El jovial Sísifo

Por: Pedro Luis Ibáñez Lérida

Juan Goytisolo

Juan Goytisolo

Irrumpe con distinción y estilo la fortaleza literaria de Juan Goytisolo en la ceremonia de entrega del Premio Cervantes. Frente a la extendida y pujante mediocridad, la serena y sólida excelencia.

Lo finito precede. La consecuencia precisa de nuestros actos redunda inexcusablemente en ello. Abundar en otro sino menosprecia la naturaleza de nuestro ser. En el pormenor hallamos la dimensión equitativa del acontecer vital. Es ahí, en ese modo donde se manifiesta el pronunciamiento diferenciador sí despojado de vestiduras, arrobamientos y alabanzas, prevalece la autenticidad del acto. Independientemente que chirríe ante el utilitarismo imperante o la gloria sublimada por la decadencia institucional.

Juan Goytisolo no pronuncia la literatura en vano. Ni tan siquiera se recrea en ella. Sencillamente escribe. La escritura –su escritura- sostiene la enseña que procura la humildad en su oficio, desde el alumbramiento de un pensamiento que se resiste a obviar la realidad con la que pugna. “Llevo en mí la conciencia de la derrota como un pendón de victoria”. La evocación a Fernando Pessoa desmitifica la conciencia distante y distinta del escritor y la hace abrumadoramente humana. Sin embargo ello no destituye el afán premeditado y oportuno de su disertación en la ceremonia de entrega del Premio Cervantes de forjar, A la llana y sin rodeos, el corazón de las palabras hasta moldear la síntesis depurada y la emoción contenida. Justo equilibrio para vencer la indiferencia y asestar el último golpe, no por vano menos preciado, Desde la altura de la edad, siento la aceptación del reconocimiento como un golpe de espada en el agua, como una inútil celebración”.
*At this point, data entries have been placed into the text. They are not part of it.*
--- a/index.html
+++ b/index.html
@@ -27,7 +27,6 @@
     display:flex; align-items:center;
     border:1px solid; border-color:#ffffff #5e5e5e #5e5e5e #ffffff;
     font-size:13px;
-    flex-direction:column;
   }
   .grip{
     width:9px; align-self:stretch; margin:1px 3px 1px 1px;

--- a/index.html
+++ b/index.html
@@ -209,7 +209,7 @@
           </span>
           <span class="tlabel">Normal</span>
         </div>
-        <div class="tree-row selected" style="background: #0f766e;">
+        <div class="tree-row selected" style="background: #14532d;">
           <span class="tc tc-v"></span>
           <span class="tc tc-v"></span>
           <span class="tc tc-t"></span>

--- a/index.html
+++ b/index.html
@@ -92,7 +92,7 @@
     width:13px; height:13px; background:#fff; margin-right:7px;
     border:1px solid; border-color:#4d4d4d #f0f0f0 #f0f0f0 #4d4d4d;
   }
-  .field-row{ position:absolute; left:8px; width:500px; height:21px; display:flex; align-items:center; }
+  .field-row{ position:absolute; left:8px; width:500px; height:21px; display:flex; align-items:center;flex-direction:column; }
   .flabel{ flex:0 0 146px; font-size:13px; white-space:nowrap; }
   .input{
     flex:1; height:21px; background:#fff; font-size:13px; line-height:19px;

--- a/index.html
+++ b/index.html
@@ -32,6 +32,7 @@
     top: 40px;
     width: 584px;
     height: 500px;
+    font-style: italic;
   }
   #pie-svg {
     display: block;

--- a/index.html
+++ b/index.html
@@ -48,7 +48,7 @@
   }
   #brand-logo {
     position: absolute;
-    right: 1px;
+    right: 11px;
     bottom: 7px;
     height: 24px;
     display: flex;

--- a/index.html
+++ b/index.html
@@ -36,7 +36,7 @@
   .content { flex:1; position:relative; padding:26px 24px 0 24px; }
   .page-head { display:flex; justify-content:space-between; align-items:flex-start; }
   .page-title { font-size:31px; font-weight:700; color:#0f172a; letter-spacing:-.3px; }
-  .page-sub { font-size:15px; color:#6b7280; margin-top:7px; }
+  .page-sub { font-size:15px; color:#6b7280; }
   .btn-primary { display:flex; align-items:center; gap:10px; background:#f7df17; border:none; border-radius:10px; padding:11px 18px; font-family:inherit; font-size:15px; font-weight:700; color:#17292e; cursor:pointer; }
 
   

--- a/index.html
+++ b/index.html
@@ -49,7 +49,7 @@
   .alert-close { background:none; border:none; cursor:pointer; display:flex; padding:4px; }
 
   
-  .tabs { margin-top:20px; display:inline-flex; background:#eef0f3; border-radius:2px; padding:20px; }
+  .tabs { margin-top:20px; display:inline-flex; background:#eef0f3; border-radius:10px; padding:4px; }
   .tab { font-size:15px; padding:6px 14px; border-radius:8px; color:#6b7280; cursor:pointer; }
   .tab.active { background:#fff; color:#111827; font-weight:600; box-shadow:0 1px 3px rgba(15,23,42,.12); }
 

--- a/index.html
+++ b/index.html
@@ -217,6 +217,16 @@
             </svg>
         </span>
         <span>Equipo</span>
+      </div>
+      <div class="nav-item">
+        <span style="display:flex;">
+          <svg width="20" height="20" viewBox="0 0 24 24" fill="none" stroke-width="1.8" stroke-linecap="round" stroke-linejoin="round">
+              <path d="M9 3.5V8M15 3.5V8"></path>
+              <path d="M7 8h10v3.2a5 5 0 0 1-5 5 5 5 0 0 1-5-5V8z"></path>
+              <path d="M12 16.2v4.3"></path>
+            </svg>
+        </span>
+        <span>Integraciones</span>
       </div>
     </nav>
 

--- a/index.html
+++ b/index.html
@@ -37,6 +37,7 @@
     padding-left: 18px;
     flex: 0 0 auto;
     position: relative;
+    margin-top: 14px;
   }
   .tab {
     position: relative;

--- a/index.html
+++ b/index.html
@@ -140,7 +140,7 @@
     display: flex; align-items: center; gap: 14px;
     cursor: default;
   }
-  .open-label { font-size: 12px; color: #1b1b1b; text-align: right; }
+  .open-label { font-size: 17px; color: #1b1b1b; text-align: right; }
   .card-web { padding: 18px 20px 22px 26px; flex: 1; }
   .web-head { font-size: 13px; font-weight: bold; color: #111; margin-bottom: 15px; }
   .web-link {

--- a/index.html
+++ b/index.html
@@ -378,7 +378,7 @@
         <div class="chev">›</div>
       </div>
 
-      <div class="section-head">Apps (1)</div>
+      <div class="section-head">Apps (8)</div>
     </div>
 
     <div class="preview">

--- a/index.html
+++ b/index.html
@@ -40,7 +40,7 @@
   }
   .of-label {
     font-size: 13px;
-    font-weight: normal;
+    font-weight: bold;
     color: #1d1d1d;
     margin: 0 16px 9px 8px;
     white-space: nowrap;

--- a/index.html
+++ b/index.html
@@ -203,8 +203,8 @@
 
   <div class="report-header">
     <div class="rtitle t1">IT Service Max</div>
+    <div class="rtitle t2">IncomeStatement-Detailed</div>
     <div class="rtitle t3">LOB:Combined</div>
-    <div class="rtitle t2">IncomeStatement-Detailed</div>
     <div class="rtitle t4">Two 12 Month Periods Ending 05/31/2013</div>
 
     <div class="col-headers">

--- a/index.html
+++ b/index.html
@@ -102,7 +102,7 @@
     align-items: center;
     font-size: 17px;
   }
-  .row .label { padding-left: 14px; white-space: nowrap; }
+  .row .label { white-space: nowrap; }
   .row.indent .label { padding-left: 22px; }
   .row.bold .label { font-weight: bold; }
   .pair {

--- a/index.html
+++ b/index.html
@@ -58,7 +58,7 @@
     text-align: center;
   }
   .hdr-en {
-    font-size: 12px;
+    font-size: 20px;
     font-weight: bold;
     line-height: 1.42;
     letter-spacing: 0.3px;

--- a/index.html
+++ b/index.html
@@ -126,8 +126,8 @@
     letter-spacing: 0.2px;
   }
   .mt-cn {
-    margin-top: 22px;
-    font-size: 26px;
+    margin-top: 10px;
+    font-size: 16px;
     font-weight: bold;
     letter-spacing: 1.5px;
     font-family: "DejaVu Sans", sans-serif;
Duerme el centinela de la fama como un lirón. Aquélla es como un carro de nieve. Se deshace lentamente, humedeciendo a su paso el efímero rastro, hasta que se evapora. La obstinación en la notoriedad hace estragos. Sólo la literatura –qué discreta y que recompensa más conmovedora si la soledad y la sencillez nos aligera de lo innecesario para abordarla- emerge a la superficie como la madera en el naufragio. Frágil asidero con el que enfrentar el temible oleaje de la gloria mediática. Entonces el ánima machadina prende –ya conocéis mi torpe aliño indumentario– y se advierte en el que portan sus ochenta y cuatro años para no desmerecerse a sí mismo y explicitar la estética de lo cotidiano con su renuncia a la excepcionalidad a la que rehúye.

No divaga. Apunta certero. Como don Quijote en su irrefrenable cabalgadura hasta confrontar con los molinos de viento. Las razones para indignarse son múltiples y el escritor no puede ignorarlas sin traicionarse a sí mismo. No se trata de poner la pluma al servicio de una causa, por justa que sea, sino de introducir el fermento contestatario de esta en el ámbito de la escritura”. Este inabarcable territorio se reduce paradójicamente a un destino, el mismo que tomara Alonso Quijano: ser ciudadano y caballero. Es decir la ensoñación del ideal y la realidad de la insumisión para no desfallecer y aliviar las heridas. La escritura: lanza en astillero y adarga antigua, símbolos para contender con la descarnada realidad y protegerse de su infinito dolor.

El autor de Señas de identidad no renuncia al inevitable principio y fin al que se consagra: empujar la piedra hasta la cima de la montaña y, tras un trabajo ímprobo, contemplar su descenso para, sin desfallecer, retornar al trabajo ingrato de reiterar el esfuerzo aparentemente estéril. El jovial Sísifo asume la perseverante tarea de empezar de nuevo. Al fin y al cabo el castigo divino al que se enfrenta, es un desafío ante el que no se arredra y con el que vive como razón de ser: el fracaso que lo acompaña sin compasión. Si no fuera así no existirían los incurables aprendices de escribidor y esa permanente sensación salobre de sed de escritura que nunca satisfacen. Otros son considerados escritores en la poderosa y altiva ola que sucumbirá plácidamente en cualquier playa desierta.